On admire le réglage minutieux qu'une telle mise en scène exige. C'est pourquoi le film est captivant. Même si on ignore ce qu'il s'est passer à Columbine, la fin du passage introductif avec John nous intrigue. On devine forcément que quelque chose d'horrible va se produire devant la panique du personnage. Bon, on passera les raccourcis un peu trop faciles sur le jeu vidéo. En effet, alors qu'un des deux futurs assassin joue du piano, l'autre s'adonne à un FPS un peu débile, et complétement vide, qui consiste à tuer des gens dans un univers blanc. Moui. Une critique un peu facile du média vidéoludique, mais peu importe, ceci ne nous fera pas sortir du film pour autant.

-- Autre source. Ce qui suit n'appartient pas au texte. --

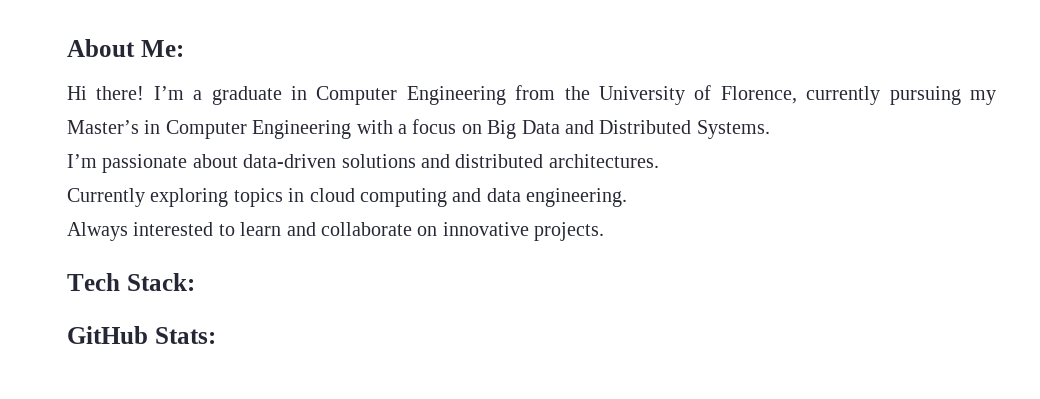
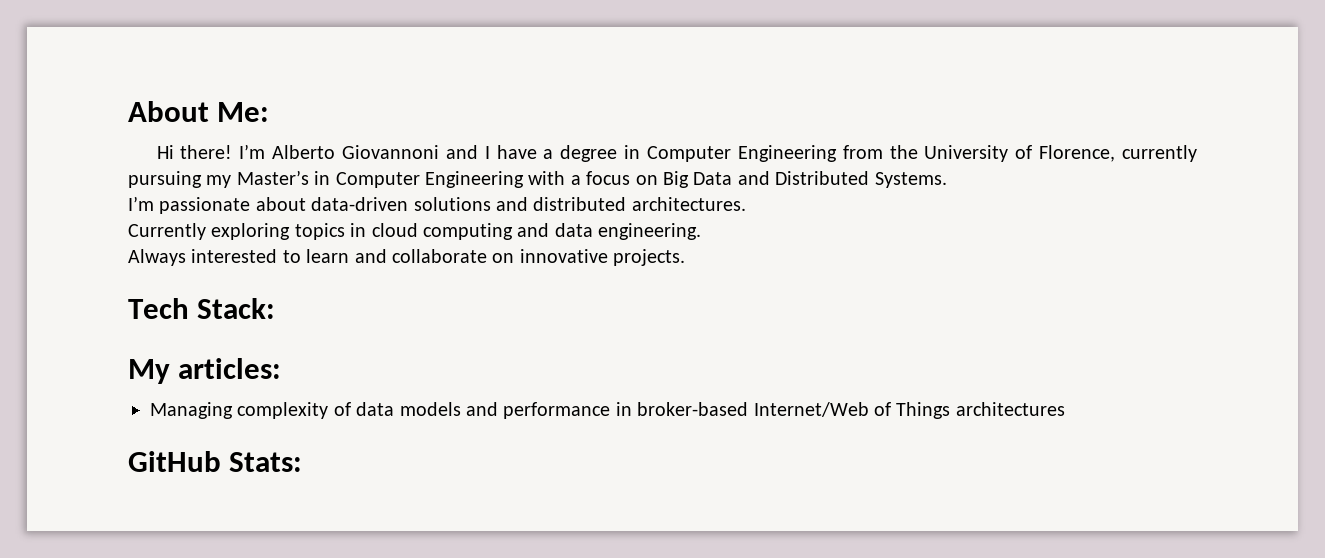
- I’m a graduate in Computer Engineering from the University of Florence, currently pursuing my Master’s in Computer Engineering with a focus on Big Data and Distributed Systems.
+ I’m Alberto Giovannoni and I have a degree in Computer Engineering from the University of Florence, currently pursuing my Master’s in Computer Engineering with a focus on Big Data and Distributed Systems.
+ My articles:
+ Managing complexity of data models and performance in broker-based Internet/Web of Things architectures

Car les 10 dernières minutes sont horribles. Sans virer dans le gore, on nous montre la cruauté de la tuerie. Le côté hasardeux du choix des cibles. On voit des personnages que l'on a suivi jusque là. À vous de découvrir si ils survivent ou non. Puis arrive un jeune garçon, assez sportif, qui aura un courage monstrueux, aidant les autres à fuir et essayant de comprendre ce qu'il se passe en se dirigeant vers les coups de feu. Seulement ici nous ne sommes pas dans un comics, ni même un jeu vidéo, et ce garçon va mourir de façon cruelle alors qu'il était extrêmement courageux.

Voilà, 78 minutes se sont écoulées et on en ressort marqué. Le film a un rythme volontairement lent, et l'œuvre de musique classique qui intervient de temps en temps s'avère déprimante. Donnant au film une atmosphère sinistre, pesante. Pourtant il fait beau, les élèves semblent heureux, en apparence. Car Gus Van Sant arrive à parler des maux scolaires. Brimades, anorexie, mal être, autant de soucis que connaissent tous les adolescents. Sauf qu'ici, ce sont les États-Unis d'Amérique, où l'on peut facilement se procurer une arme. Et le réalisateur arrive brillamment à mettre tout ceci en scène. En très peu de temps il montre tout. À travers une boucle temporelle, à travers une mise en scène qui montre la même chose sous différents angles. Bref, c'est une œuvre impressionnante du cinéma, se basant sur un acte horrible, inimaginable, mais qui eut pourtant bien lieu en 1999. Ce film vous marquera, à coup sûr, que vous connaissiez ou non la tuerie de Columbine. Dont je vous invite à lire l'article très bien fait de wikipédia. Un excellent film à voir de toute urgence.